*** Block opens ***

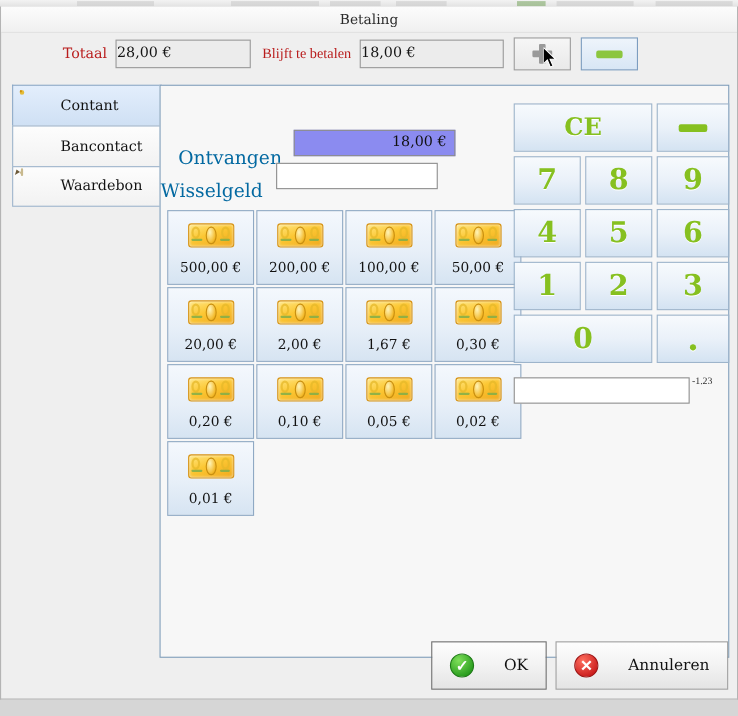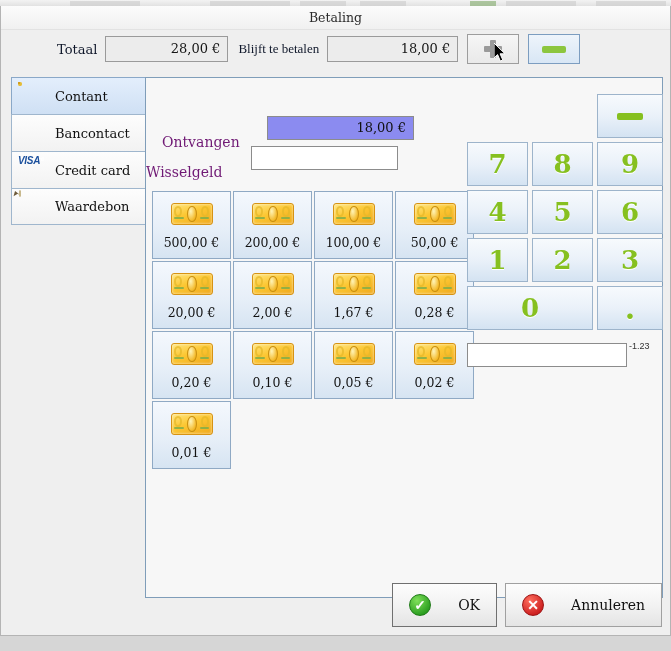"Totaal" .tot-label { color: #0f172a -> #b91c1c }
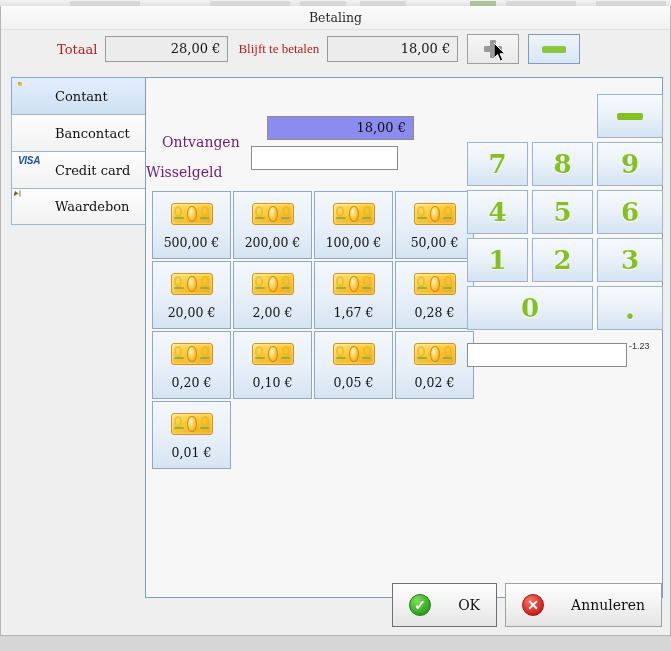"28,00 €" .tot-field { text-align: right -> none }
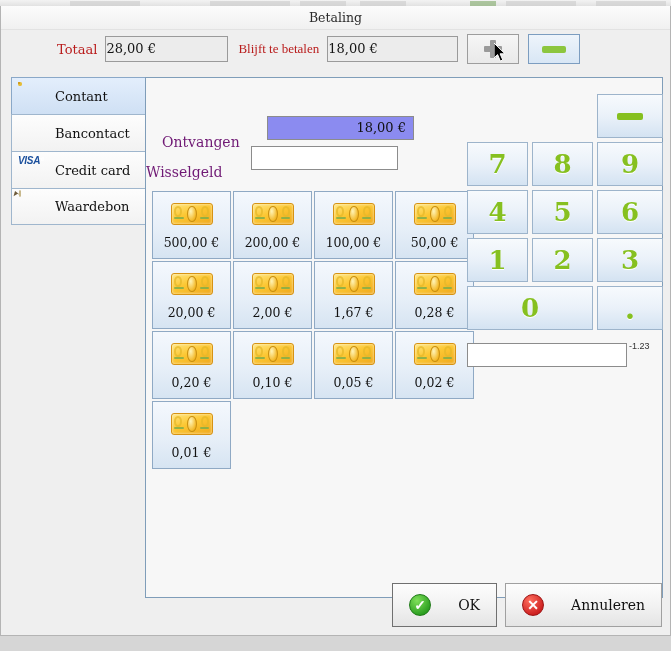"CE" div.key { html: none -> <div>CE</div> }
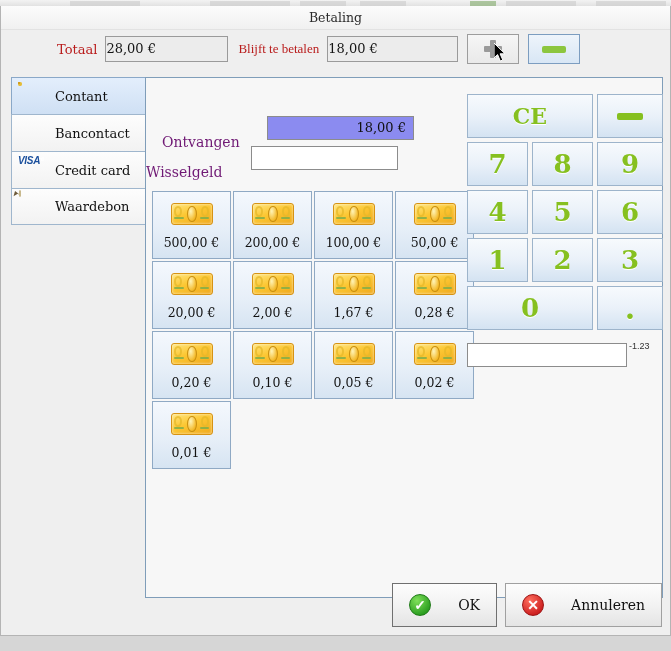"Ontvangen" .rf-label { color: #701a75 -> #0369a1; font-size: 14px -> 17px }
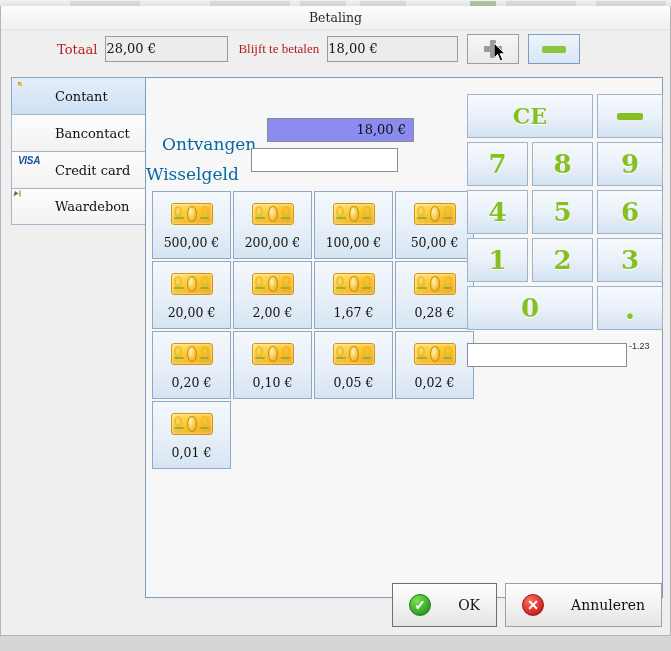"VISA" div.tab { html: <div> <span> <span> <span> <span></span> <span></span> <span>MasterCard</span> </span> <span>VISA</span> </span> </span> <span>Credit card</span> </div> -> none }
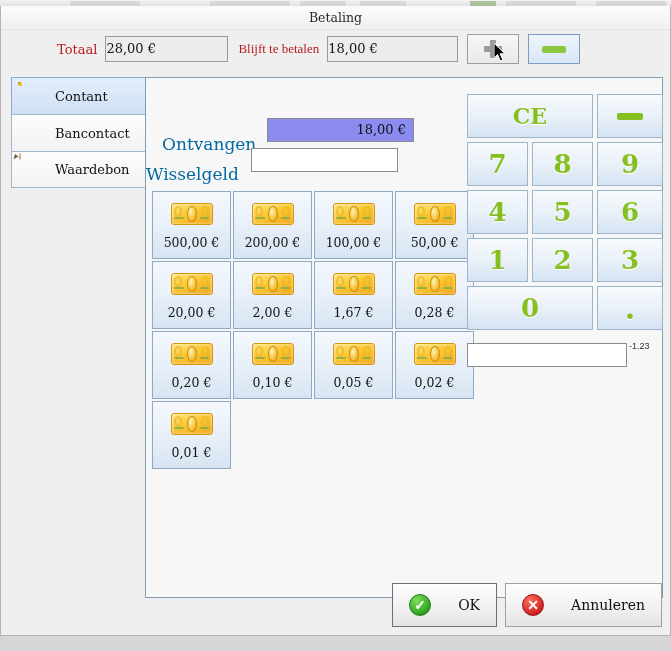"0,28 €" span.denom-label { text: 0,28 -> 0,30 }
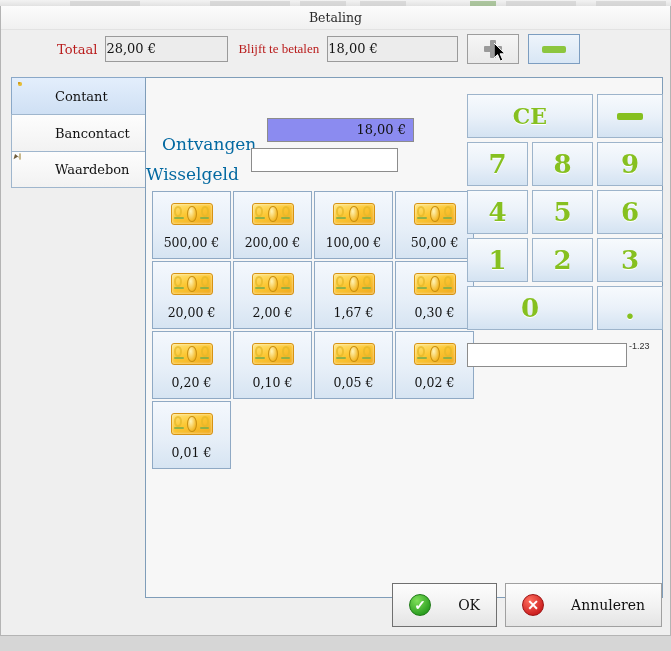"-1.23" #scratch-note { font-family: Liberation Sans, sans-serif -> Liberation Serif, serif }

*** Block closes ***

Activity ▸
Copy every line of the records exactly as it is written, but not the pictures.

Solution ▸
"Totaal" .tot-label { color: #0f172a -> #b91c1c }
"28,00 €" .tot-field { text-align: right -> none }
"CE" div.key { html: none -> <div>CE</div> }
"Ontvangen" .rf-label { color: #701a75 -> #0369a1; font-size: 14px -> 17px }
"VISA" div.tab { html: <div> <span> <span> <span> <span></span> <span></span> <span>MasterCard</span> </span> <span>VISA</span> </span> </span> <span>Credit card</span> </div> -> none }
"0,28 €" span.denom-label { text: 0,28 -> 0,30 }
"-1.23" #scratch-note { font-family: Liberation Sans, sans-serif -> Liberation Serif, serif }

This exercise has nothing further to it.